Could a large flightless bird offer a happy medium between the lion's strength and ferocity and the deer's agility and pliability?


----------



## Jabrosky (Mar 26, 2013)

^ Terror birds for the win, I say! They're almost like Velociraptors in a way!


----------



## Ophiucha (Mar 26, 2013)

Deer are, like, my favourite animal, so I am biased.

The way lions fight is also not overly compatible with having a human on their backs. Their torso is going to be twisting and turning, and even when they run it's going to be a heck of a bumpy ride compared to an animal like a deer (or a horse). I'm not sure I could avoid puking if I was on a large cat when it decide to leap twenty feet forward. At the very least you'd get whiplash. From an aesthetic perspective, there is also the fact that female lions are better hunters, and hence wouldn't have the pretty manes. And they are the sort of animals that can run really fast for like a minute instead of run moderately fast for like an hour, the latter of which is probably more useful for riding around.


----------



## Devor (Mar 26, 2013)

It's all been done before.

Lions and the other big cats are built for short boosts of speed, not galloping steadily for long distances.  I could see using them as shock troops to defend certain locations, but expecting them to meet the needs of an army strains believability, especially if your characters travel with them and you paint that picture in detail for the reader.


----------



## Ireth (Mar 26, 2013)

I vote for deer as well, especially that Irish elk Mindfire mentioned.


----------



## Ophiucha (Mar 26, 2013)

Since you specified the size of the deer, I'd also point out that your feet would probably touch the ground if you tried to ride around on an African lion. Go prehistoric for that one, too. And I'm pretty sure there are people in the world who ride ostriches, so I don't see anything wrong with having a bird mount. The fact that they could attack without you either falling off of their backs or being crushed underneath them is also beneficial.

Plus, I second Jabrosky's velociraptor comparison. Raptors are awesome.


----------



## Graylorne (Mar 26, 2013)

Mindfire said:


> To clarify, I'm thinking the deer might be something along the size of the giant "Irish Elk" in order to justify how they can carry human riders.
> 
> Also, it seems we have two late entries, the terror birds  phorusrhachos longissimus and kelenken guillermoi.
> 
> ...




If you have these beasties, you need more types for a viable biosphere. Is your society adapted to these beasts? If they're not there as a matter of course, it's getting rather, well, hard to explain.


----------



## Mindfire (Mar 26, 2013)

I would thank you all for your contribution, but apparently I'm at my daily rep limit. So consider this a thank you until my rep battery recharges.


----------



## Mindfire (Mar 26, 2013)

Graylorne said:


> If you have these beasties, you need more types for a viable biosphere. Is your society adapted to these beasts? If they're not there as a matter of course, it's getting rather, well, hard to explain.



Could you elaborate?


----------



## Devor (Mar 26, 2013)

Mindfire said:


> Could you elaborate?



I think he means, it's not enough to have one animal and just use it as a mount.  There's different subspecies of lion and other big cats, for instance, so if you included a big ostrich bird as a mount, you would need to include many versions of them in the wild, likely as distinct as a dog from a wolf or a pig from a boar.

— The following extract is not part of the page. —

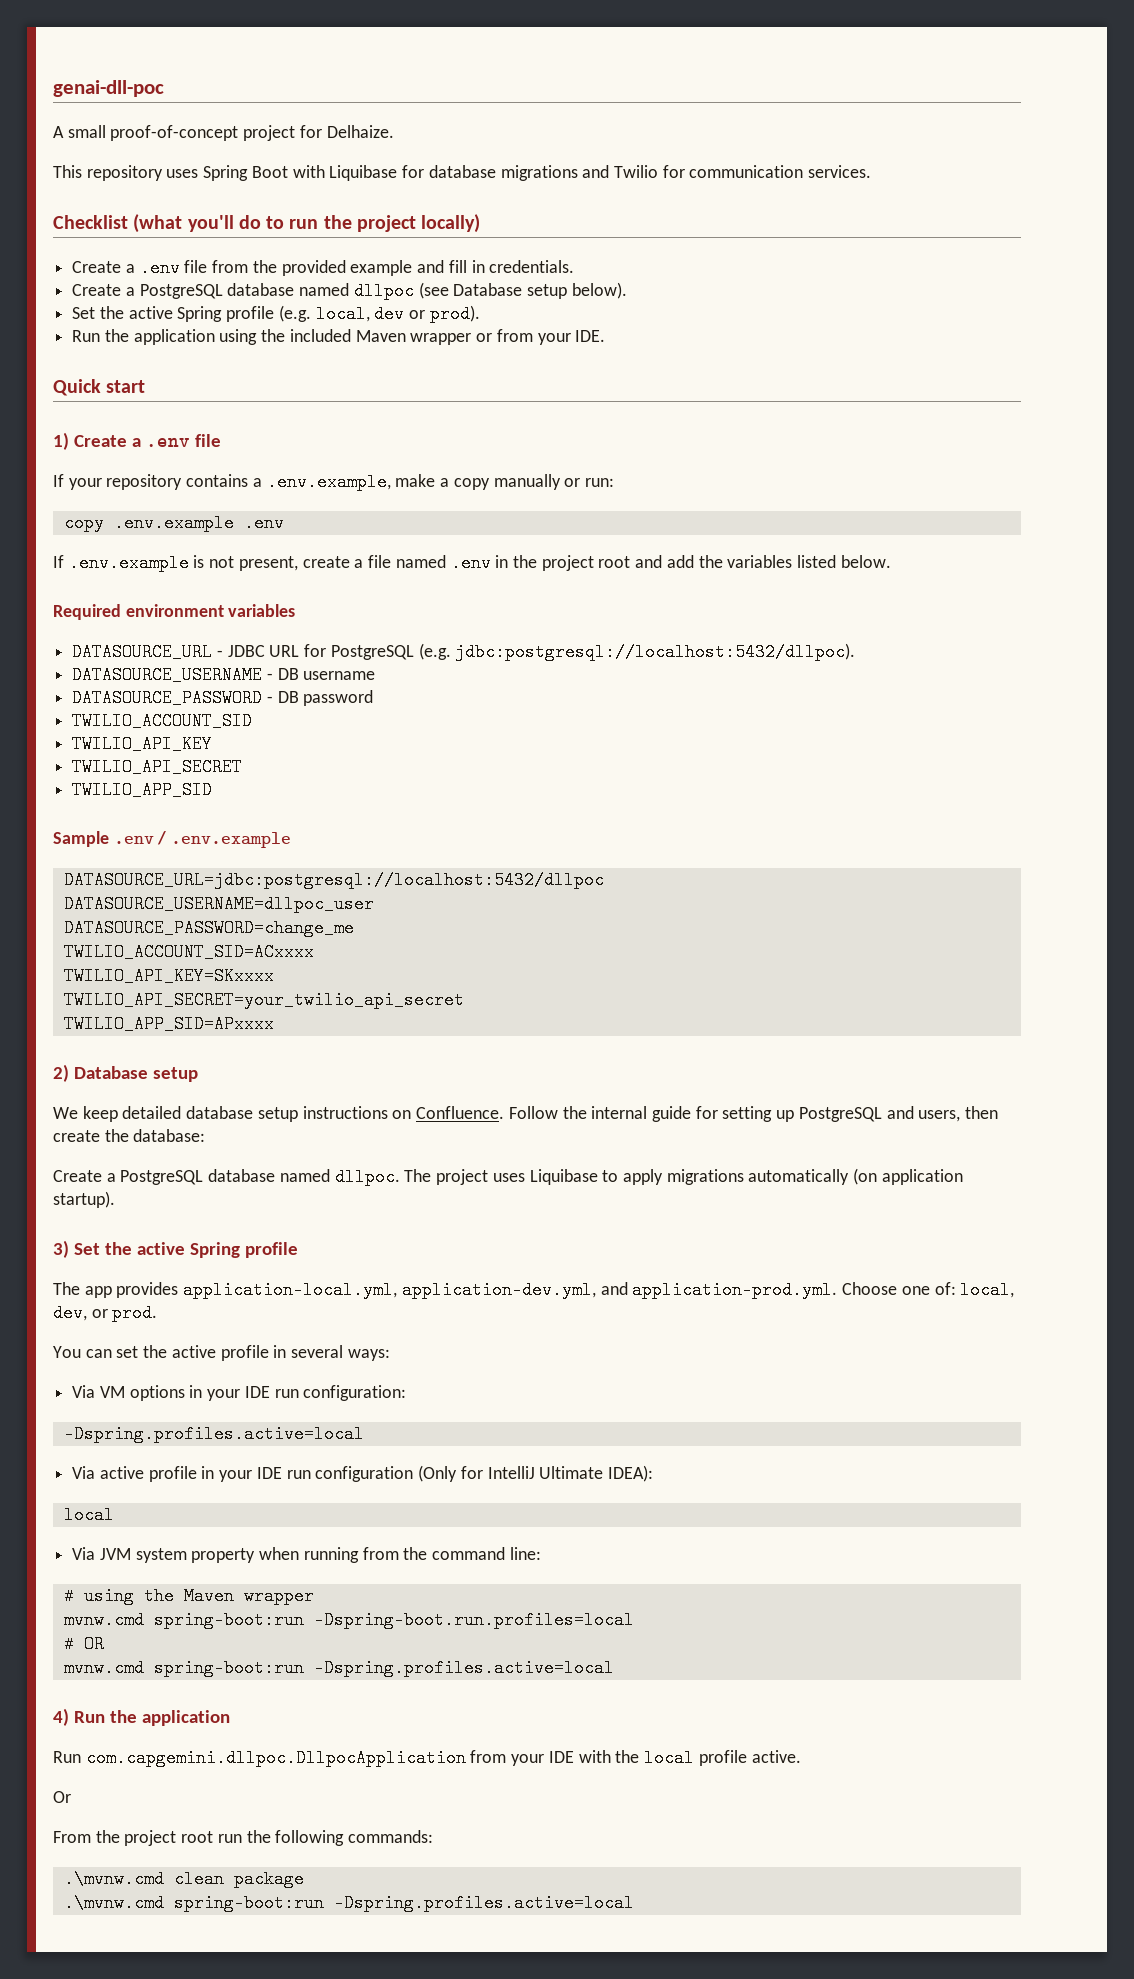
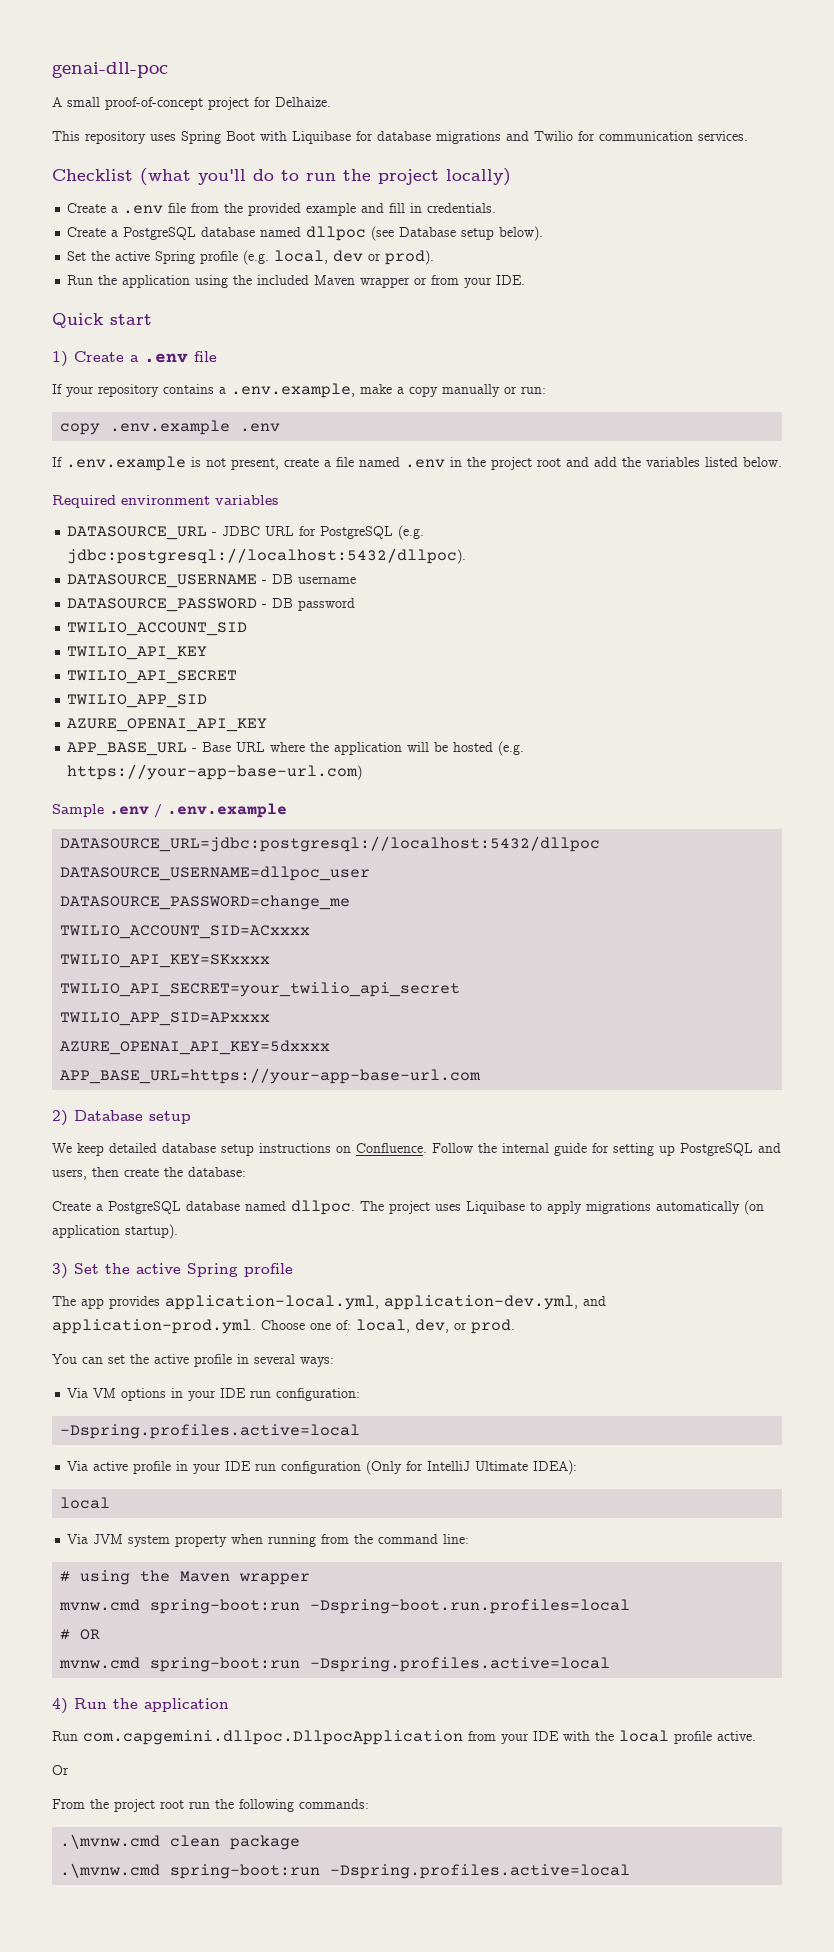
+ AZURE_OPENAI_API_KEY
+ APP_BASE_URL - Base URL where the application will be hosted (e.g. https://your-app-base-url.com)
+ AZURE_OPENAI_API_KEY=5dxxxx
+ APP_BASE_URL=https://your-app-base-url.com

That said . . . there are no wild horses.  Just a few populations descended from feral ones.  So, there's that.


----------



## Caged Maiden (Mar 26, 2013)

One thing I'd like to bring up... animal nature.  When the British colonized Africa, some nobles thought it would be spectacular to have zebras pull their coaches.  Know why it never caught on?  Because Zebras aren't tame horses.  They're wild asses and stubborn and uninterested in being harnessed.   they couldn't make them pull a coach.  SO after many failed attempts at domesticating the zebra into a pack animal, the British gave up and went back to the good old reliable horse.  

If I'm remembering correctly, Mongols rode Steppe Ponies, hardy, rugged animals that had amazing stamina.  When talking about horses, a horse is not just a horse.  Each breed has a specific purose it was designed for and they accomplish their jobs well, but you can't mix and match.  

Why don't we use thoroughbreds for mounted archery?  Think about it, fast long legs, sleek bodies.. they could certainly cover ground fast and haul the modest weight of a rider with light armor.  But have you ever seen a racehorse?  I've seen some really fast ones... that are absolutely psycho.  THey flinch at every noise, jump at every movement and are skittish creatures good for only one thing, racing.  I'd rather shoot off the back of a nice Belgian Draft Horse or Clydesdale.. Now that's a consistent plodder!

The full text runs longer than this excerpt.